Access to several of the journals published by American Psychiatric Press, Inc. (APPI) is about to become much easier with their inclusion in Index Medicus, one of the research tools biomedical investigators most frequently consult.

Beginning in January, articles appearing in the American Journal on Addictions, American Journal of Geriatric Psychiatry, and Journal of Psychotherapy Practice and Research will be cited in the reference work. They join two other APPI-published journals, Psychosomatics and the Journal of Neuropsychiatry and Clinical Neurosciences, which are already included.

The decision by the National Library of Medicine, a division of the National Institutes of Health, to add these journals to Index Medicus and MEDLINE, the computerized version of the reference books, "is a very important breakthrough," stated APPI's president and chief executive officer Carol Nadelson, M.D. "It will promote the ease of learning and increase access to these publications for researchers and teachers.
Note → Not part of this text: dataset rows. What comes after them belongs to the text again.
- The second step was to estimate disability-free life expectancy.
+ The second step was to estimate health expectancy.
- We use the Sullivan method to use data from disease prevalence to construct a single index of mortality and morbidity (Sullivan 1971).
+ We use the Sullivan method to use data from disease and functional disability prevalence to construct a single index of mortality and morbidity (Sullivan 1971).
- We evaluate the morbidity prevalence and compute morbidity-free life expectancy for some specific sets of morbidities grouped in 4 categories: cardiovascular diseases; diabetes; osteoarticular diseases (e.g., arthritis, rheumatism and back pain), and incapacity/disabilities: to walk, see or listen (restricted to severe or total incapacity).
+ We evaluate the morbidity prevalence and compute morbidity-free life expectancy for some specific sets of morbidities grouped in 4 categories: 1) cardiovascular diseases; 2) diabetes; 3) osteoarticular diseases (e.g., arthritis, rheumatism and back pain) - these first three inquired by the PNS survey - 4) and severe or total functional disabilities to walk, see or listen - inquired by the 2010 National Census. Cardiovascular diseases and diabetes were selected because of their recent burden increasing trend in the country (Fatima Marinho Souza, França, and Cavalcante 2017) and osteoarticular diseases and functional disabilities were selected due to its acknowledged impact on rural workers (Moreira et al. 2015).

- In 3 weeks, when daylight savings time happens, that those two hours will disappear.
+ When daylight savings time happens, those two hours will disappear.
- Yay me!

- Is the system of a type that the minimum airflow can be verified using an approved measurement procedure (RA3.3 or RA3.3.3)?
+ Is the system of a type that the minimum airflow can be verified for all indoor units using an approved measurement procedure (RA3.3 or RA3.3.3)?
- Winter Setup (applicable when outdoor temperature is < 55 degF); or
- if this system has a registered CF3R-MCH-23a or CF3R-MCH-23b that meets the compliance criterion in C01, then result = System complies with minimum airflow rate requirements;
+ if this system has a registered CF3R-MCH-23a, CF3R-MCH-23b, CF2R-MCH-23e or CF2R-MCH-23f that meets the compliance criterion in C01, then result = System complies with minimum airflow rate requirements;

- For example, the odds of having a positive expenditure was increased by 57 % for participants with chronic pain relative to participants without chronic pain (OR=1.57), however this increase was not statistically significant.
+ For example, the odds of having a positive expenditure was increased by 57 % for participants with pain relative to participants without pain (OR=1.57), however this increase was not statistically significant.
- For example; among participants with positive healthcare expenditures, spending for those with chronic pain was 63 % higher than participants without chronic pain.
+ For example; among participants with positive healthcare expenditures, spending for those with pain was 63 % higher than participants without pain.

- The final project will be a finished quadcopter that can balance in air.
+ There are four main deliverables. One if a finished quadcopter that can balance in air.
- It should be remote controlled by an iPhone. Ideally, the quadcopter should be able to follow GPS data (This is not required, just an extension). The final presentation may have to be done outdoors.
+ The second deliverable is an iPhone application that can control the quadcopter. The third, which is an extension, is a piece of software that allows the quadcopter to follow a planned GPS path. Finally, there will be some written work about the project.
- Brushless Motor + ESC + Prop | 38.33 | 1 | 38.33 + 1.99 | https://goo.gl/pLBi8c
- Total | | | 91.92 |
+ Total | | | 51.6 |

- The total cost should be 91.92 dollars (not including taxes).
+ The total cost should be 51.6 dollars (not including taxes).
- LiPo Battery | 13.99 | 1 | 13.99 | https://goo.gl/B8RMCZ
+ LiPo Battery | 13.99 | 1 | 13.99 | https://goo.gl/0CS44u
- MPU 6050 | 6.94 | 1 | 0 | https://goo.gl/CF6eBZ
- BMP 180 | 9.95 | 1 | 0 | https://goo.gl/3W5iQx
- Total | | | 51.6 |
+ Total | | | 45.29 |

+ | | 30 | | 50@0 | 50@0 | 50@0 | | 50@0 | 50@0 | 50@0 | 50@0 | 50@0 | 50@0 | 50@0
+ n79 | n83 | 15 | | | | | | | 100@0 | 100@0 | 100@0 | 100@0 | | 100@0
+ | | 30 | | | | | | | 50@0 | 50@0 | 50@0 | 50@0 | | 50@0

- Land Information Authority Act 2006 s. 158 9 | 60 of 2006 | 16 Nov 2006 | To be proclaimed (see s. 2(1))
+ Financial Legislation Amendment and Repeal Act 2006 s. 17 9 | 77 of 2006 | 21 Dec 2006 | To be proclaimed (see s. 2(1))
It will also increase the likelihood that authors will consider these journals for articles they write, since their efforts will now have maximum exposure for others who are interested in the same topics."

The National Library of Medicine reviews four factors in evaluating whether to include a biomedically oriented journal in Index Medicus and MEDLINE. The primary consideration is quality of the content, specifically "the validity, importance, originality, and contribution to the coverage of the field of the overall contents" of each journal. The other elements the library assesses are scope and coverage, which must be predominantly biomedical; quality of the editorial work; and production quality. Also, "neither the advertising content nor commercial sponsorship should raise questions about the objectivity of the published material."

Decisions about whether to index a publication in these reference works is made by a committee chaired by the director of the National Library of Medicine and composed of biomedical academicians, physicians, editors, and health science librarians.